Service orientation is a promising architectural concept to quickly and cost efficiently couple encapsulated software components ("services"), and to adapt them to new requirements. At the same time, Informatics is a key technology for the innovative organization of health care systems and of medical technology. In comparison with other organizational and embedded systems, the involved processes are more versatile, and the reliability and correctness requirements are higher. Medical processes are usually loosely coupled. Their integration is as much difficult as important. Theoretical and methodological foundations of both the design process and the structure of service-oriented systems might substantially improve today’s information technology In this situation, this Graduate School starts out with the idea to underpin the currently pragmatically focussed service-oriented approach with theoretical foundations by integrating established as well as emerging software engineering procedures. This approach aims at a decisive improvement of concepts, methods, and tool support for service-oriented system construction.

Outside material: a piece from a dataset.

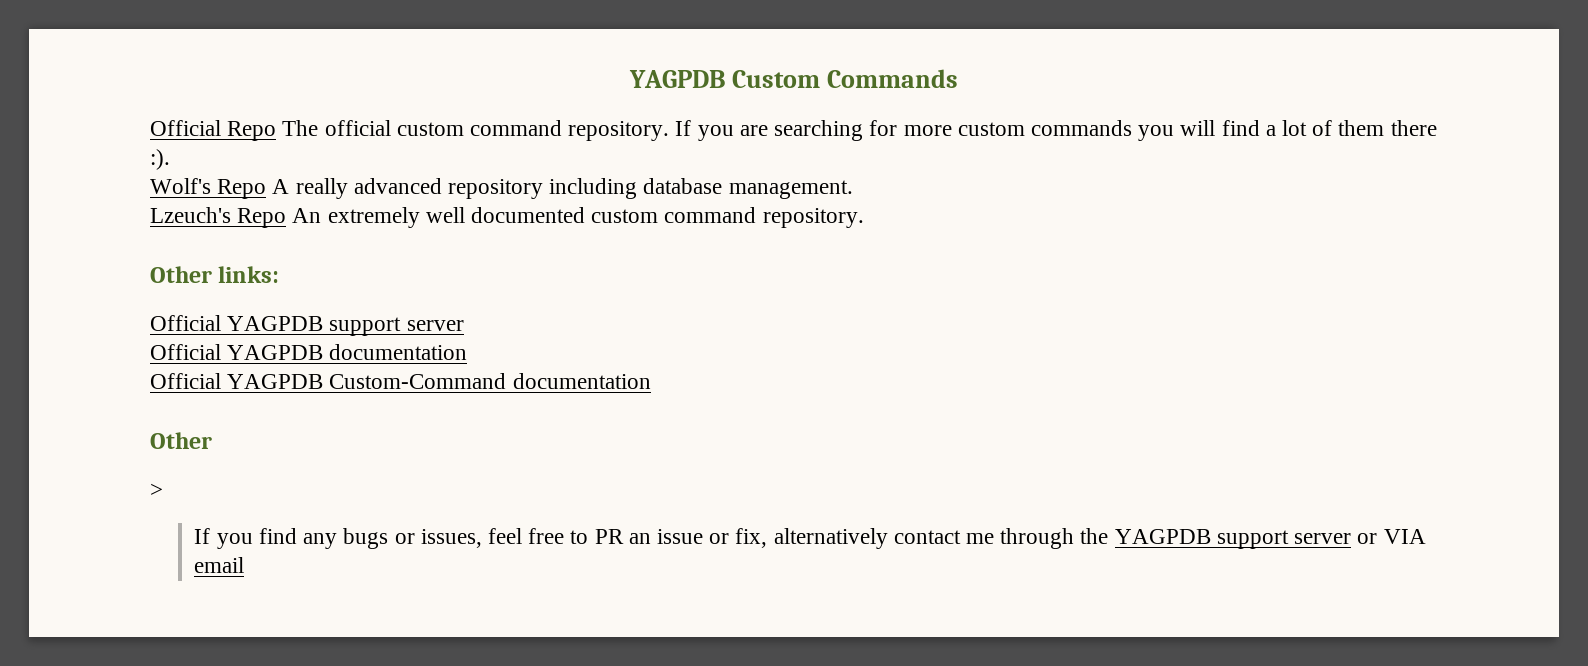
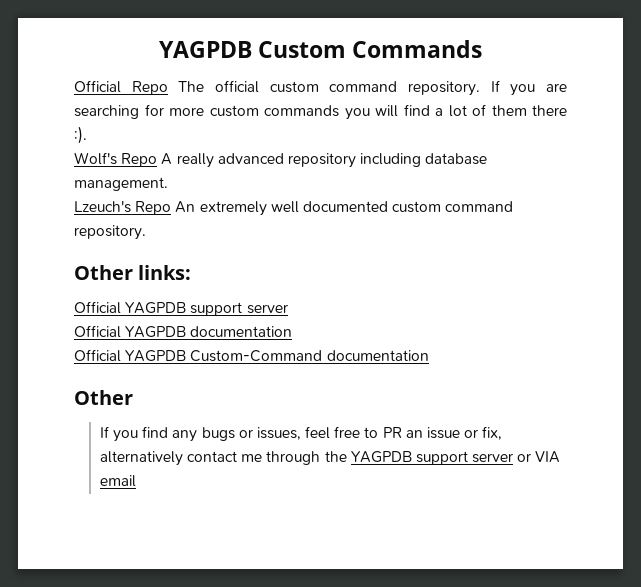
[150,483,163,497] // > -> (133, 397) none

BSIO: Berlin School of Integrative Oncology

 

BSIOHomepage

Funding: DFG Excellence Initiative

Period: 2012 - 2017

Project partner: Charite Berlin + Further partners

The BSIO offers a structured 3-year doctoral program jointly educating natural scientists and physicians/medical students in the field of integrative oncology and features excellent research conditions, a comprehensive curriculum and a broad supervision and mentoring network. With respect to its scope, the BSIO aims to bring our understanding of malignant growth to new conceptual levels, i.e. to expand the molecular, cell biological, organismic and system-mathematical research focus by utilizing advanced experimental and simulatory models to develop novel diagnostics and innovative therapeutic principles, and to make them rapidly available for clinical testing.

Research Unit Stratosphere: Cloud-enables Declarative Information Management

 

StratosphereHomepage

Funding: Deutsche Forschungsgemeinschaft

Period: 2010 - 2013 (first funding period), 2014-2016 (second funding period)

Project partner: Technische Universität Berlin, Hasso-Plattner-Institut Potsdam

The Collaborative Research Unit “Stratosphere” aims at advancing the state-of-art in data processing on parallel, architectures. Stratosphere explores the power of massively parallel computing for complex information management applications. We will develop a novel, database-inspired approach to analyze, aggregate, and query very large collections of either textual or (semi-)structured data on a virtualized, massively parallel architecture.
Stratosphere will conduct research in the areas of massively parallel data processing engines, a programming model for parallel data programming, robust optimization of declarative data flow programs, continuous re-optimization and adaptation of the execution, data cleansing, and text . The unit will validate its work through a benchmark of the overall system performance and by demonstrators in the areas of climate research, the biosciences and linked open data.